Segment Start: Given entries

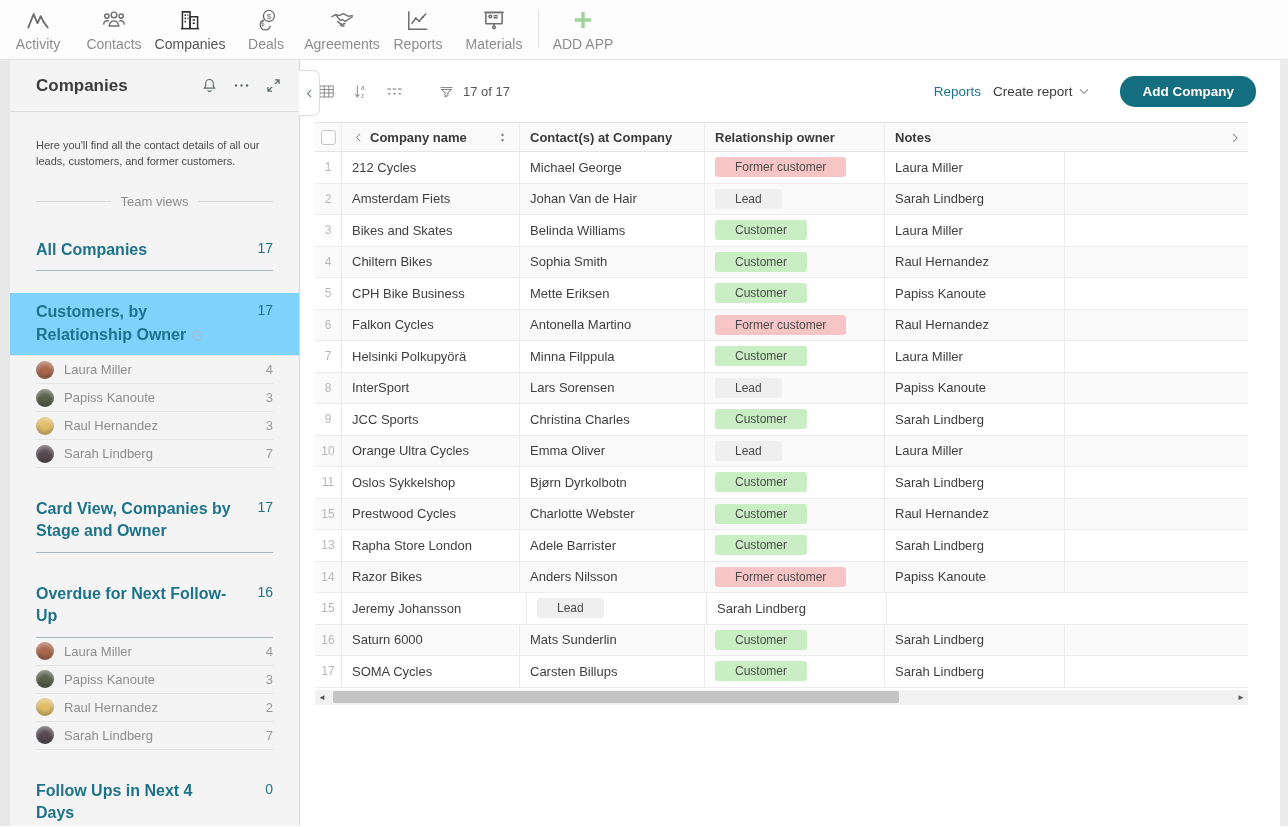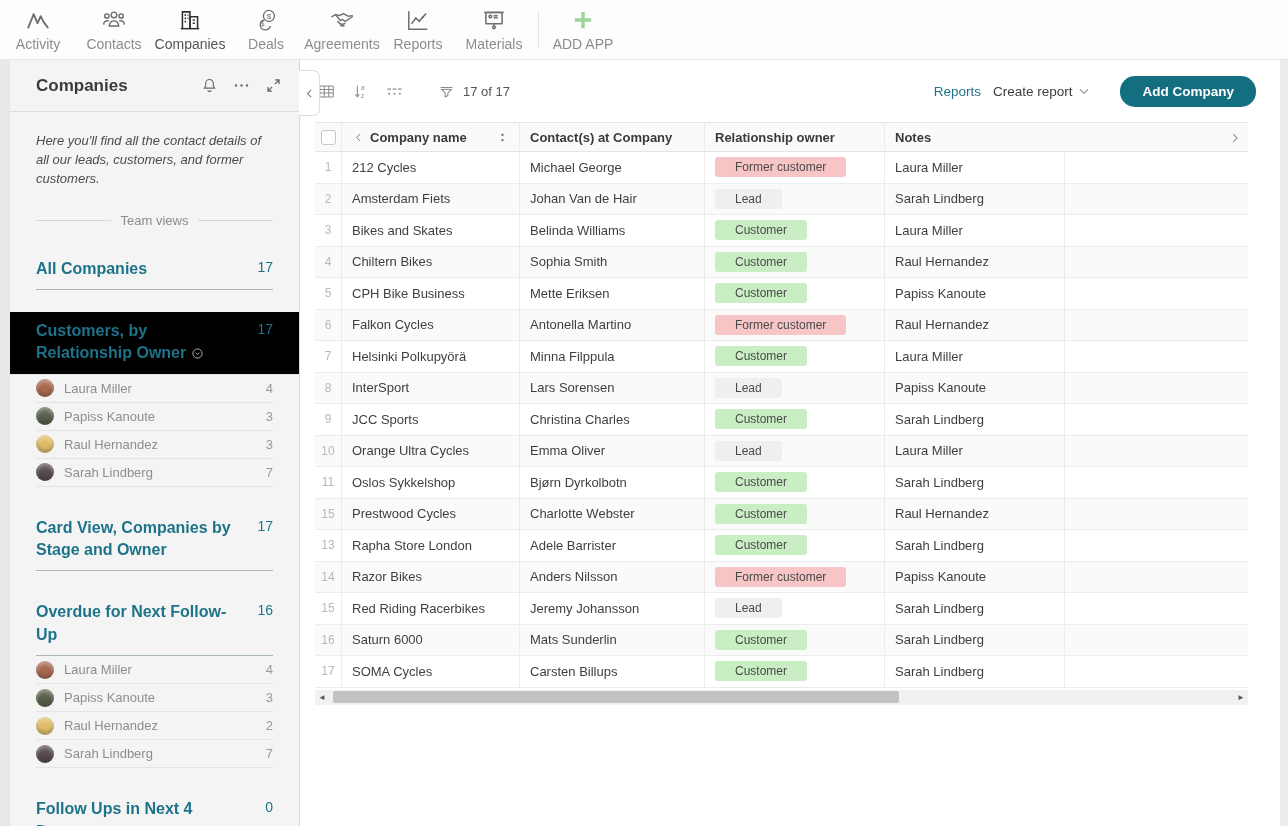--- a/index.html
+++ b/index.html
@@ -21,27 +21,27 @@
   .app-body{display:flex;height:766px;position:relative;}
   .left-gutter{width:10px;background:#e8e8e8;}
   .right-gutter{width:8px;background:#ececec;}
 
   
   .sidebar{width:290px;background:#f4f4f4;border-right:1px solid #d8d8d8;display:flex;flex-direction:column;overflow:hidden;}
   .sidebar-header{height:52px;flex:none;display:flex;align-items:center;padding:0 16px 0 26px;border-bottom:1px solid #ddd;}
   .sidebar-title{font-size:17px;font-weight:700;color:#3b3b3b;flex:1;}
   .sb-icon{width:19px;height:19px;color:#5f6b6d;margin-left:13px;cursor:pointer;}
   .sb-icon svg{width:100%;height:100%;}
-  .sidebar-desc{margin:20px 26px 0;font-size:13px;line-height:1.45;color:#4c4c4c;font-style:italic;}
+  .sidebar-desc{margin:26px 26px 0;font-size:11px;line-height:1.45;color:#4c4c4c;}
   .tdivider{display:flex;align-items:center;gap:10px;margin:24px 26px 0;color:#8c8c8c;font-size:13px;flex:none;}
   .tdivider::before,.tdivider::after{content:"";flex:1;height:1px;background:#d6d6d6;}
 
   .view-group{margin-top:22px;}
   .view-item{display:flex;align-items:flex-start;justify-content:space-between;margin:0 26px;padding:8px 0 9px;border-bottom:1px solid #a9b6bd;cursor:pointer;}
-  .view-item.active{background:#000000;margin:0;padding:8px 26px 9px;border-bottom:1px solid #e4e4e4;}
+  .view-item.active{background:#7dd3fc;margin:0;padding:8px 26px 9px;border-bottom:1px solid #e4e4e4;}
   .view-label{color:var(--accent);font-size:16px;font-weight:700;line-height:1.4;max-width:198px;}
   .view-count{color:var(--accent);font-size:14px;padding-top:1px;}
   .toggle-ic{display:inline-block;width:13px;height:13px;color:#b3b3b3;vertical-align:-2px;margin-left:5px;}
   .toggle-ic svg{width:100%;height:100%;}
   .member{display:flex;align-items:center;margin:0 26px;height:28px;border-bottom:1px solid #e3e3e3;cursor:pointer;}
   .avatar{width:18px;height:18px;border-radius:50%;margin-right:10px;flex:none;box-shadow:inset 0 3px 4px rgba(255,255,255,.4), inset 0 -3px 4px rgba(0,0,0,.25);}
   .member-name{flex:1;color:#8e8e8e;font-size:13px;}
   .member-count{color:#9a9a9a;font-size:13px;}
 
   .collapse-tab{position:absolute;left:299px;top:10px;width:21px;height:46px;background:#fff;border:1px solid #ddd;border-left:none;border-radius:0 7px 7px 0;display:flex;align-items:center;justify-content:center;color:#6f7e82;cursor:pointer;z-index:5;}
@@ -502,21 +502,20 @@
               <div class="td c2">Razor Bikes</div>
               <div class="td c3">Anders Nilsson</div>
               <div class="td c4">
                 <span class="pill" style="background: rgb(247, 197, 197);">Former customer</span>
               </div>
               <div class="td c5">Papiss Kanoute</div>
               <div class="td c6"></div>
             </div>
             <div class="trow">
               <div class="td c1 c-num">15</div>
-              <div class="td c2">Red Riding Racerbikes</div>
               <div class="td c3">Jeremy Johansson</div>
               <div class="td c4">
                 <span class="pill" style="background: rgb(239, 239, 239);">Lead</span>
               </div>
               <div class="td c5">Sarah Lindberg</div>
               <div class="td c6"></div>
             </div>
             <div class="trow alt">
               <div class="td c1 c-num">16</div>
               <div class="td c2">Saturn 6000</div>

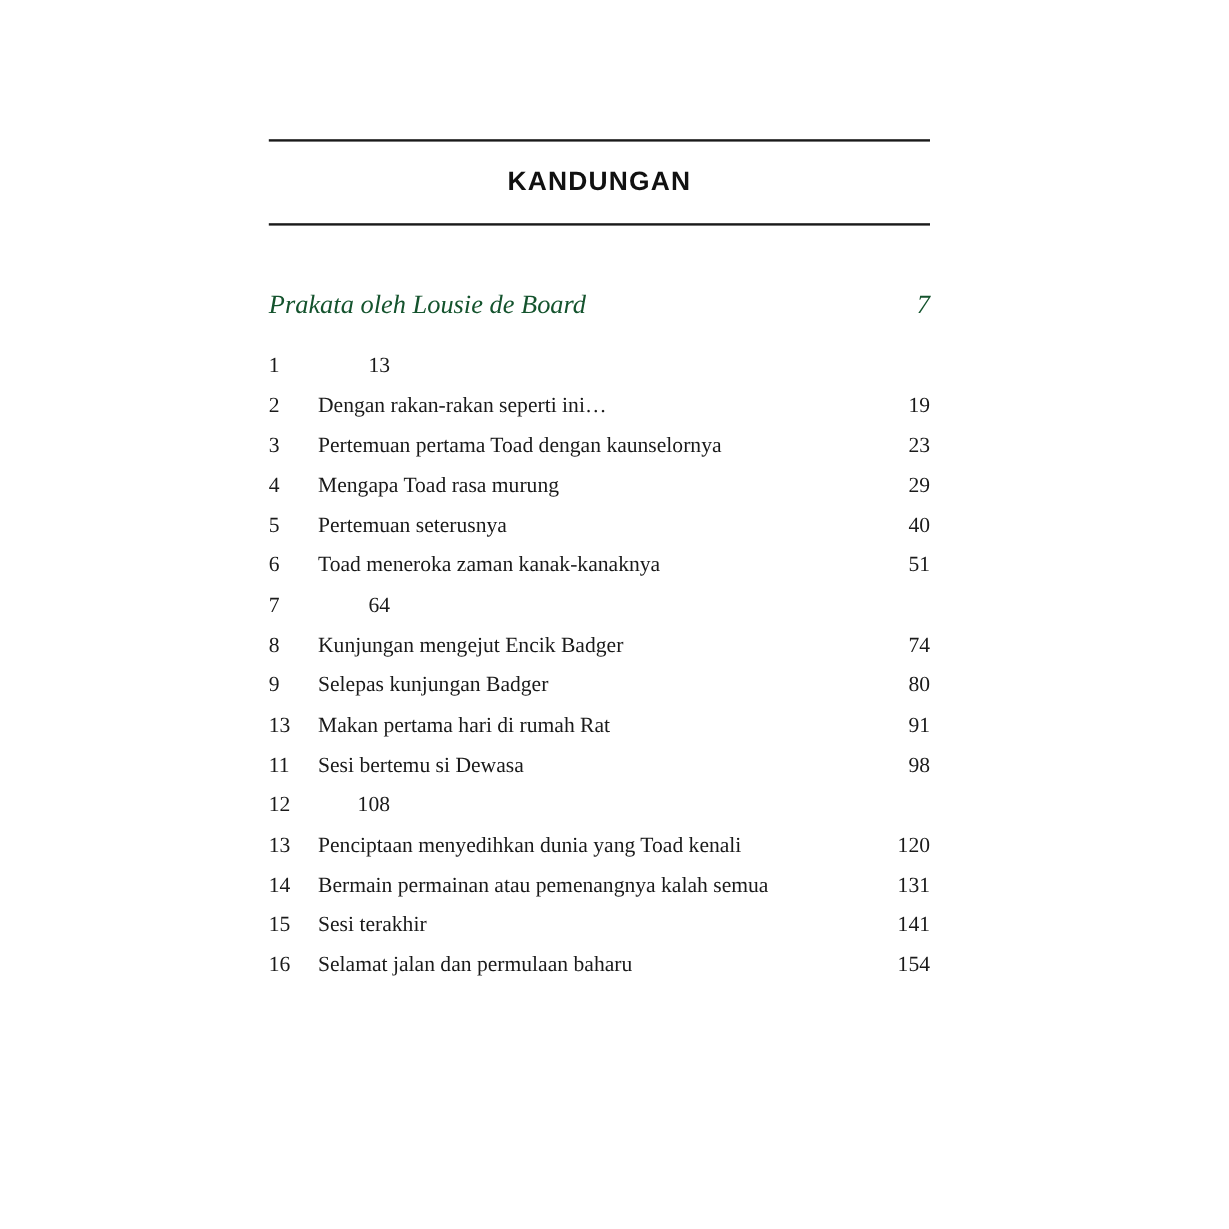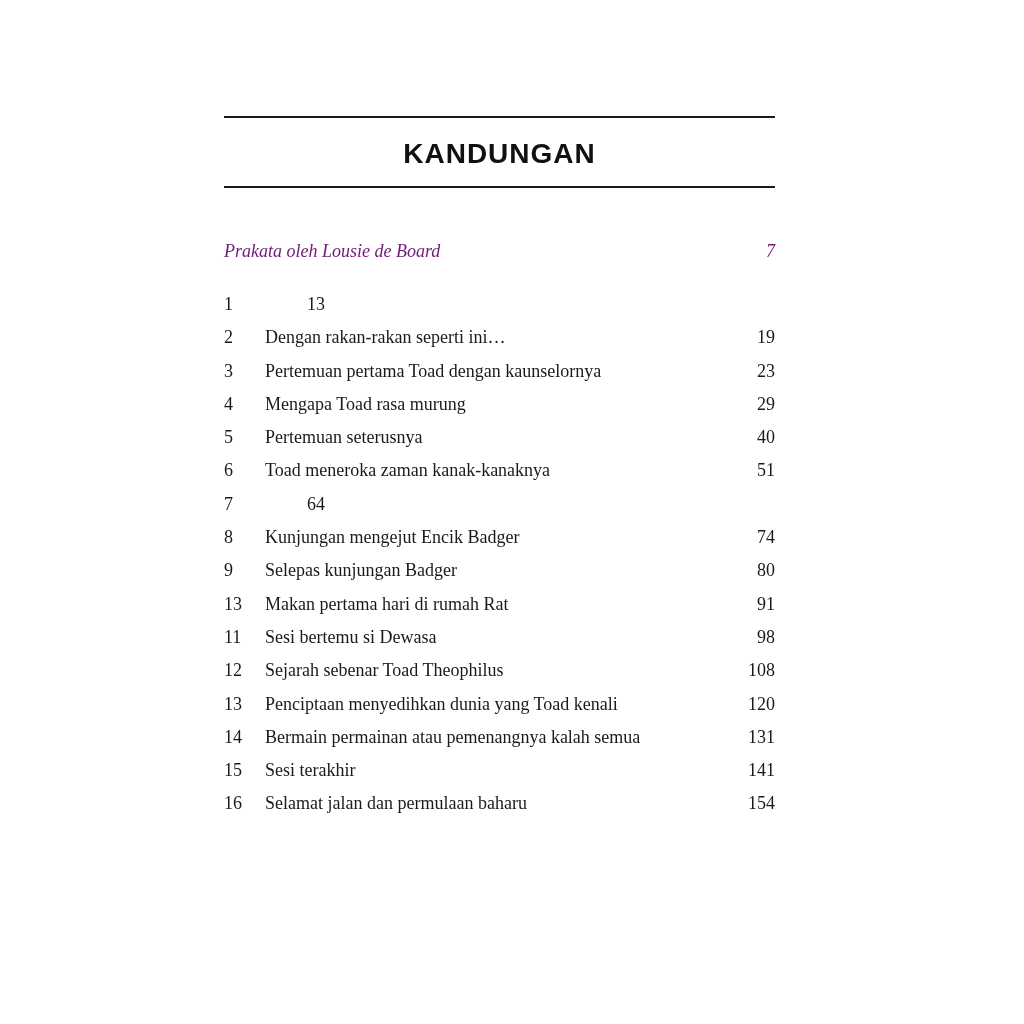--- a/index.html
+++ b/index.html
@@ -3,26 +3,26 @@
 <meta charset="utf-8">
 <style>
   html, body { margin: 0; padding: 0; background: #ffffff; }
   body { width: 1024px; height: 1024px; position: relative; overflow: hidden; }
   .page { position: absolute; left: 224px; top: 0; width: 551px; }
   .rule { position: absolute; left: 0; width: 551px; height: 2px; background: #1a1a1a; }
   .rule.top { top: 116px; }
   .rule.bottom { top: 186px; }
   .title {
     position: absolute; top: 138px; left: 0; width: 551px; text-align: center;
-    font-family: "Liberation Sans", sans-serif; font-weight: bold; font-size: 28px;
+    font-family: "Liberation Sans", sans-serif; font-weight: bold; font-size: 22px;
     letter-spacing: 1px; color: #111;
   }
   .preface {
     position: absolute; top: 241px; left: 0; width: 551px; display: flex; justify-content: space-between;
-    font-family: "Liberation Serif", serif; font-style: italic; font-size: 18px; color: #701a75;
+    font-family: "Liberation Serif", serif; font-style: italic; font-size: 22px; color: #14532d;
   }
   .toc { position: absolute; top: 294px; left: 0; width: 551px; }
   .row {
     display: flex; height: 33.3px; align-items: flex-start;
     font-family: "Liberation Serif", serif; font-size: 18px; color: #1a1a1a;
   }
   .num { width: 41px; }
   .label { flex: 1; }
   .pg { text-align: right; width: 60px; }
 </style>
@@ -88,21 +88,20 @@
         <span class="label">Makan pertama hari di rumah Rat</span>
         <span class="pg">91</span>
       </div>
     <div class="row">
         <span class="num">11</span>
         <span class="label">Sesi bertemu si Dewasa</span>
         <span class="pg">98</span>
       </div>
     <div class="row">
         <span class="num">12</span>
-        <span class="label">Sejarah sebenar Toad Theophilus</span>
         <span class="pg">108</span>
       </div>
     <div class="row">
         <span class="num">13</span>
         <span class="label">Penciptaan menyedihkan dunia yang Toad kenali</span>
         <span class="pg">120</span>
       </div>
     <div class="row">
         <span class="num">14</span>
         <span class="label">Bermain permainan atau pemenangnya kalah semua</span>

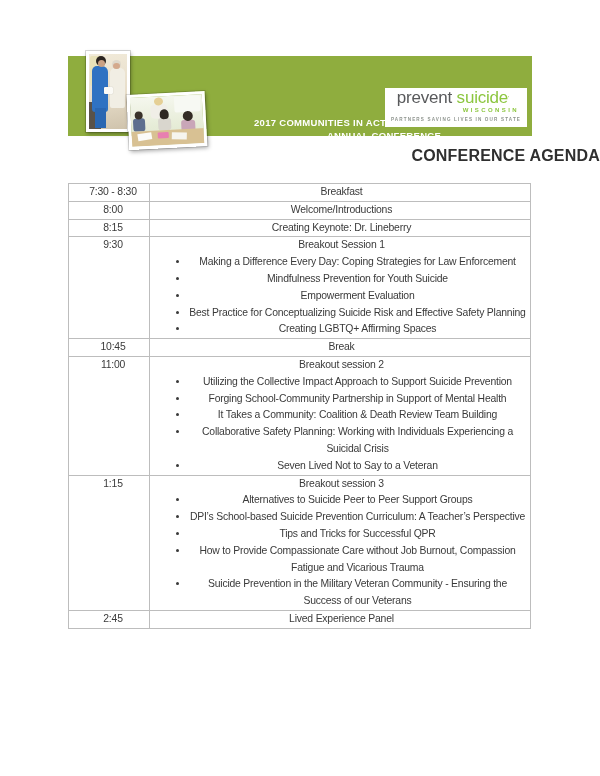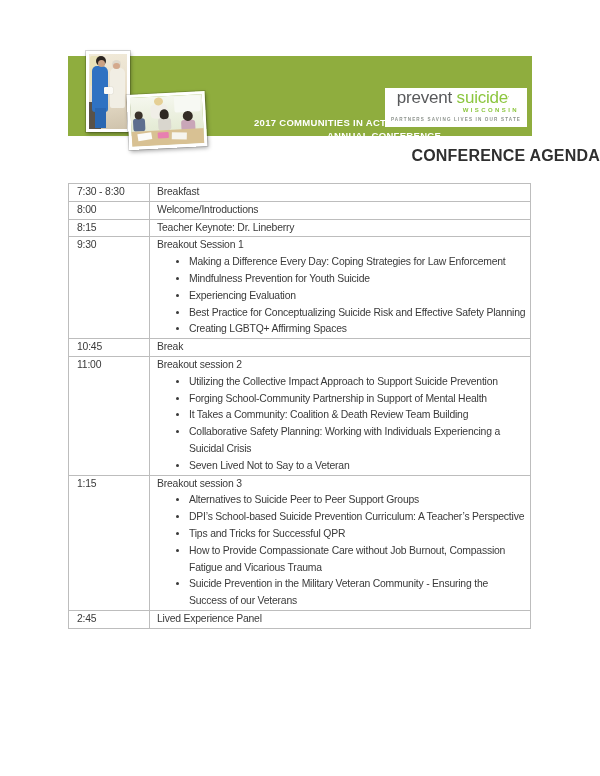--- a/index.html
+++ b/index.html
@@ -74,21 +74,21 @@
   
   .doc-title {
     position:absolute; left:0; top:147px; width:600px; text-align:right;
     font-size:16px; font-weight:bold; color:#2f2f2f; letter-spacing:0.2px;
   }
 
   
   .agenda {
     position:absolute; left:68px; top:183px; width:463px;
     border-collapse:collapse; table-layout:fixed;
-    font-size:10.4px; letter-spacing:-0.2px; color:#3a3a3a;
+    font-size:10.4px; letter-spacing:-0.2px; color:#3a3a3a;text-align:center;
   }
   .agenda td { border:1px solid #bdbdbd; vertical-align:top; padding:0; }
   td.time { width:72px; padding-left:8px; line-height:16.8px; }
   td.event { padding-left:7px; padding-right:4px; }
   .event-title { line-height:16.8px; }
   ul.bullets { margin:0; padding:0 0 0 32px; }
   ul.bullets li { line-height:16.8px; }
 </style>
 </head>
 <body>
@@ -160,33 +160,33 @@
     <td class="time">8:00</td>
     <td class="event">
       <div class="event-title">Welcome/Introductions</div>
 
     </td>
   </tr>
 
   <tr>
     <td class="time">8:15</td>
     <td class="event">
-      <div class="event-title">Teacher Keynote: Dr. Lineberry</div>
+      <div class="event-title">Creating Keynote: Dr. Lineberry</div>
 
     </td>
   </tr>
 
   <tr>
     <td class="time">9:30</td>
     <td class="event">
       <div class="event-title">Breakout Session 1</div>
       <ul class="bullets">
             <li>Making a Difference Every Day: Coping Strategies for Law Enforcement</li>
             <li>Mindfulness Prevention for Youth Suicide</li>
-            <li>Experiencing Evaluation</li>
+            <li>Empowerment Evaluation</li>
             <li>Best Practice for Conceptualizing Suicide Risk and Effective Safety Planning</li>
             <li>Creating LGBTQ+ Affirming Spaces</li>
           </ul>
     </td>
   </tr>
 
   <tr>
     <td class="time">10:45</td>
     <td class="event">
       <div class="event-title">Break</div>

Segment End: Given entries

## Exercise goal:
List all lines from the entries that include the word "Toad".

## Response to this task:
-        <span class="label">Sejarah sebenar Toad Theophilus</span>
         <span class="label">Penciptaan menyedihkan dunia yang Toad kenali</span>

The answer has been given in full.